##### Records shown

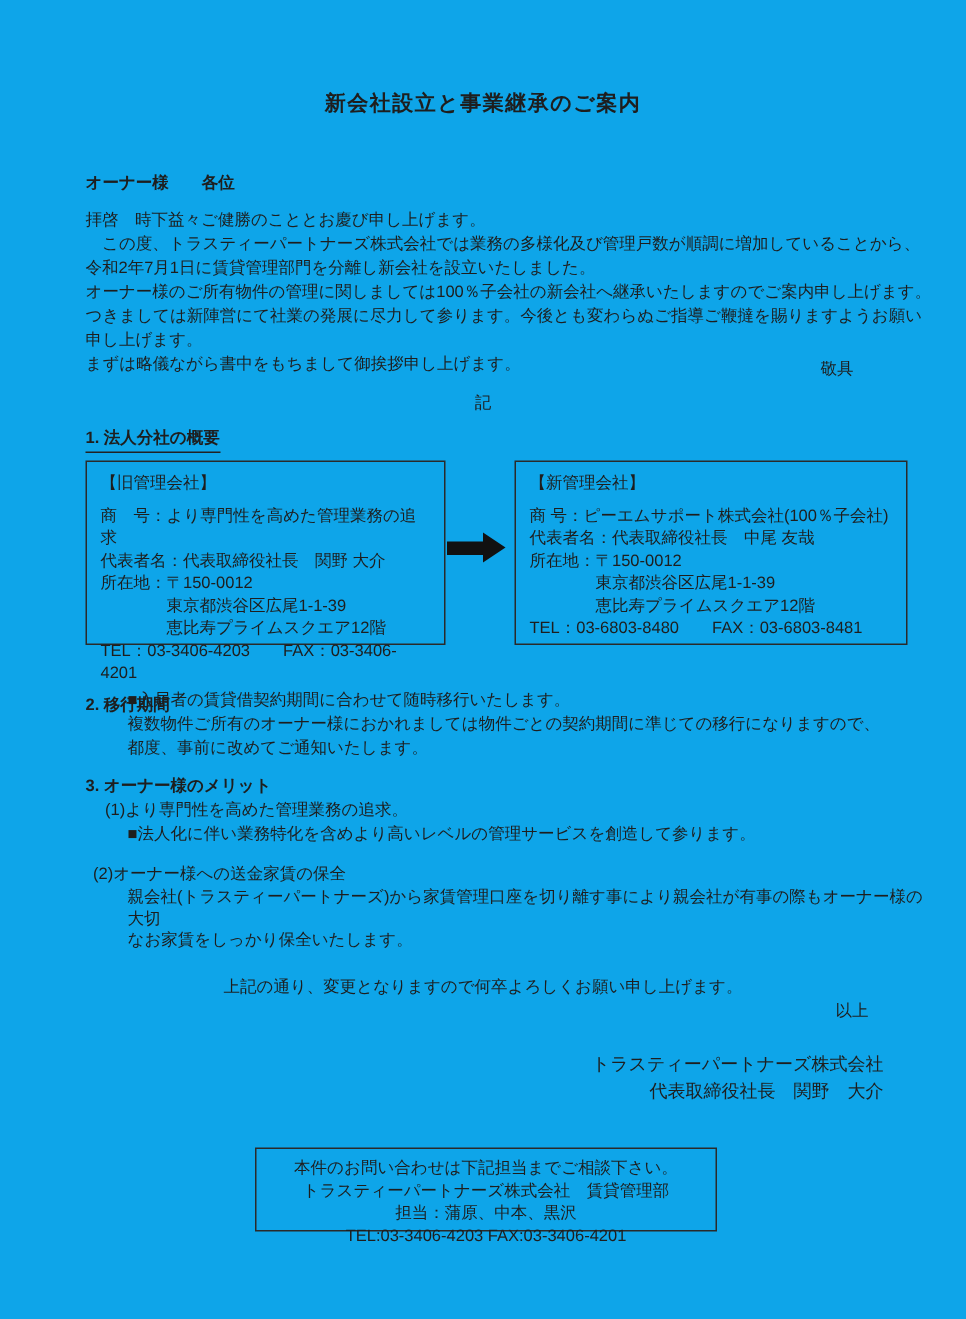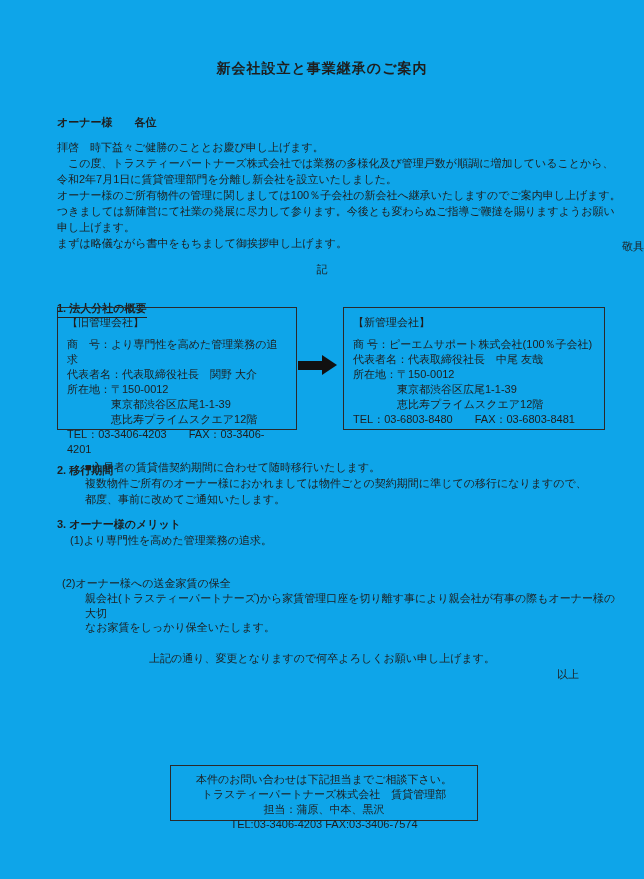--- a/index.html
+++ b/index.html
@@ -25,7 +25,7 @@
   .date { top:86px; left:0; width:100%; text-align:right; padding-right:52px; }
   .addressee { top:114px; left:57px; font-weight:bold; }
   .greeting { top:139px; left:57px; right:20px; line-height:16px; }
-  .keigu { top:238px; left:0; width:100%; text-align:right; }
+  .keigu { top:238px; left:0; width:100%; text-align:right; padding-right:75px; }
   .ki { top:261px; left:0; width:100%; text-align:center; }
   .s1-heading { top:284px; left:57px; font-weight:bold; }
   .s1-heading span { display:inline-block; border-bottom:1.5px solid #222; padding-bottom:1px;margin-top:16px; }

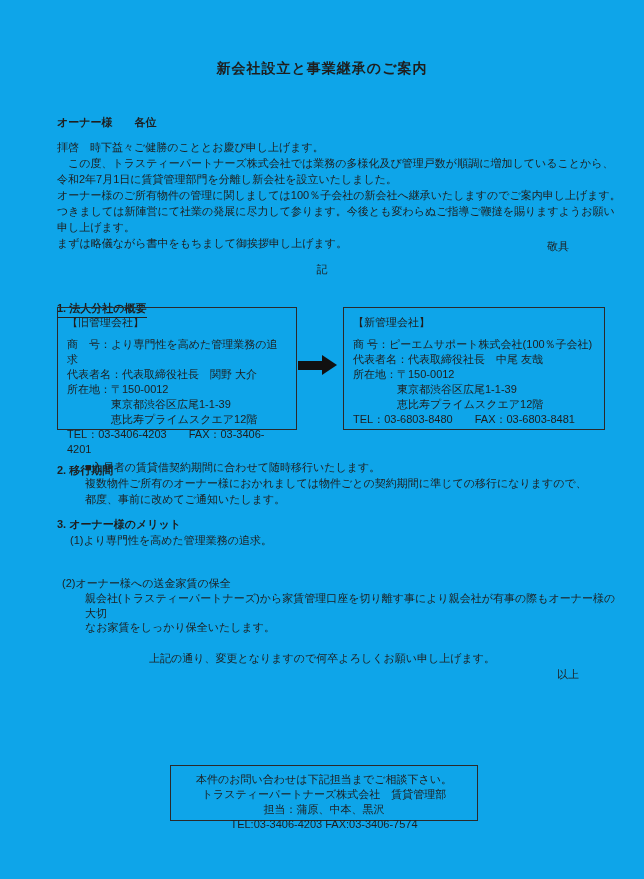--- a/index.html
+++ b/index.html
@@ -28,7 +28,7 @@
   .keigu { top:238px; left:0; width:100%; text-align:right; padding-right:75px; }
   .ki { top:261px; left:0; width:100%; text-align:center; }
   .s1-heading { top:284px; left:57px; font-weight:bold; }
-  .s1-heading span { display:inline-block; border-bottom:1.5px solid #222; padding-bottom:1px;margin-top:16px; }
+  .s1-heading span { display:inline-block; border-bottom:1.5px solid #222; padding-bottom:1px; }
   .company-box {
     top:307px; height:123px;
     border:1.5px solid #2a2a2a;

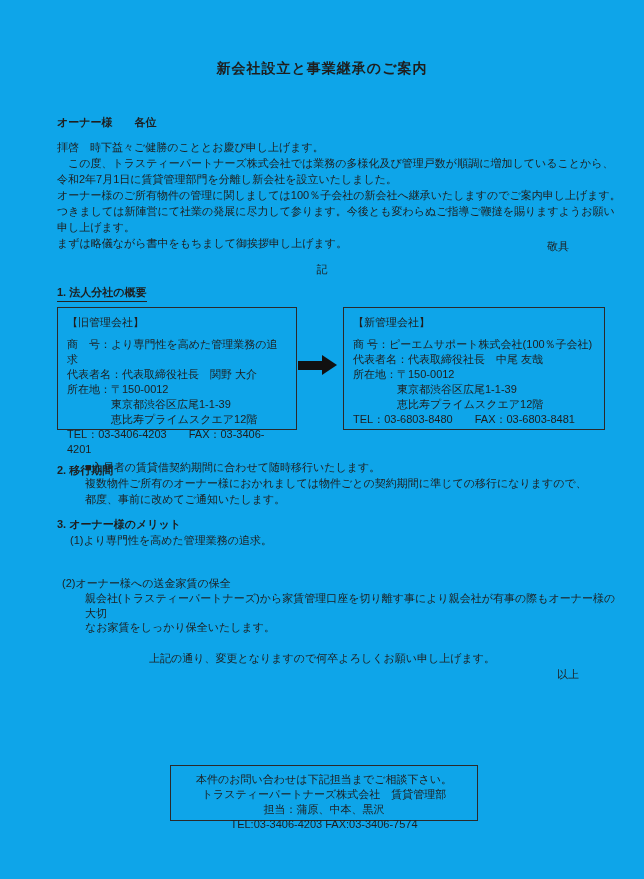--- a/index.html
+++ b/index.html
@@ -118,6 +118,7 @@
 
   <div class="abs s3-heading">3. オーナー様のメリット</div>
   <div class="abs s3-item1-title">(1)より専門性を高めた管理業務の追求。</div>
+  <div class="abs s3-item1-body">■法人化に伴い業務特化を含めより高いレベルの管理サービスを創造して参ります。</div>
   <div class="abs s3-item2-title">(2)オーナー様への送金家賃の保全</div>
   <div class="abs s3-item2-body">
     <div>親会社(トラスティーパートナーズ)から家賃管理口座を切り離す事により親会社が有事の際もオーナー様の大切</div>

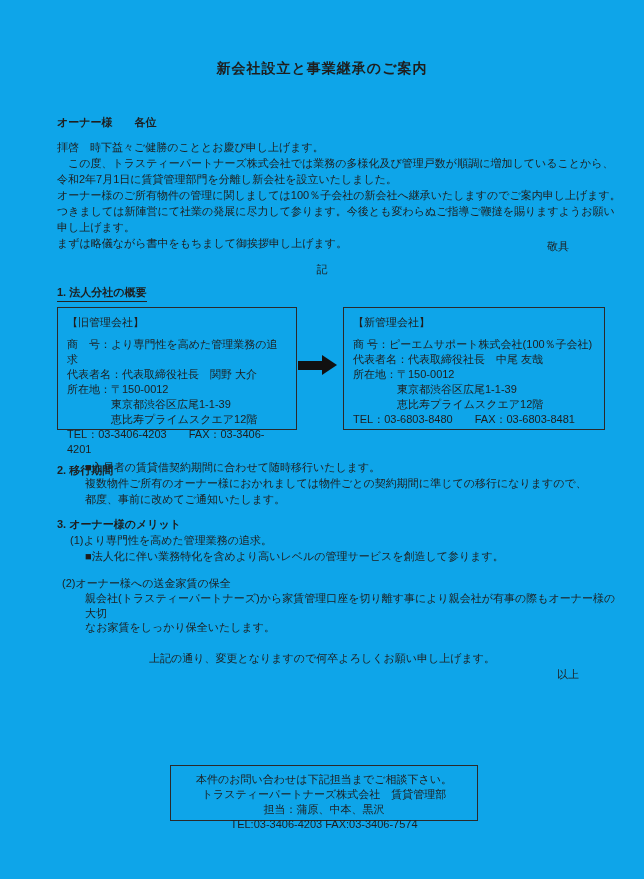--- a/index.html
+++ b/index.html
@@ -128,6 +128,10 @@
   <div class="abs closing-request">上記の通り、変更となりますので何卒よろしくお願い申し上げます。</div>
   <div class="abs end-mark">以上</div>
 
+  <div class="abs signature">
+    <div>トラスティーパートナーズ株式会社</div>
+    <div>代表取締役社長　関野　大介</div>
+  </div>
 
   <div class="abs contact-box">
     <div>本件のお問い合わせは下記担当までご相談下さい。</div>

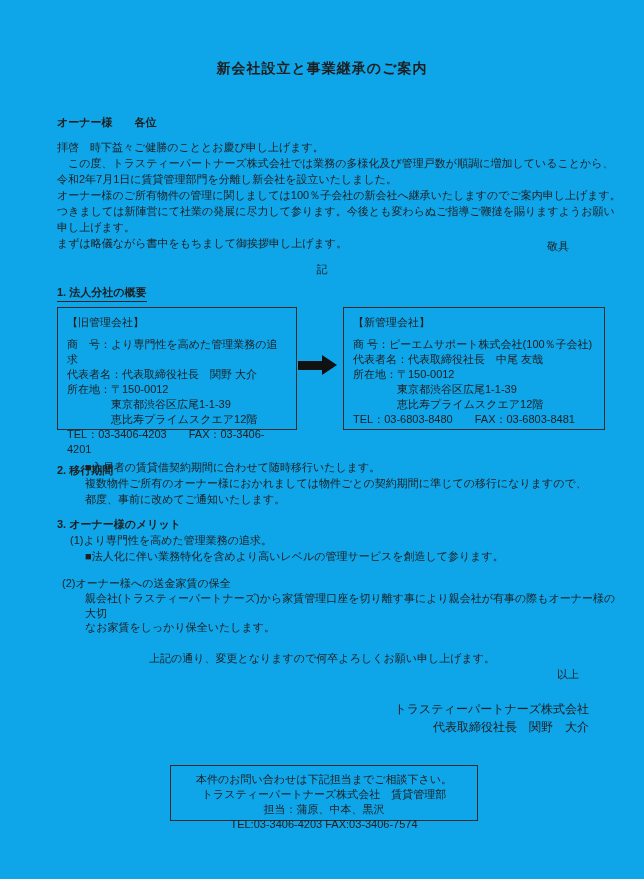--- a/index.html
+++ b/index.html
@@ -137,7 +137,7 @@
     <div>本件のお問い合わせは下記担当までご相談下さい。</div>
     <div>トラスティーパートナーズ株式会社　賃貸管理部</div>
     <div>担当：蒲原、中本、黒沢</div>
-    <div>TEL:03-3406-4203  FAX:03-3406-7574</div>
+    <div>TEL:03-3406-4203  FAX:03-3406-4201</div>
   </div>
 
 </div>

##########

Task statement:
Check every line of the data and give the number of them that hold the string "bottom", with no other words.

Finished exercise:
3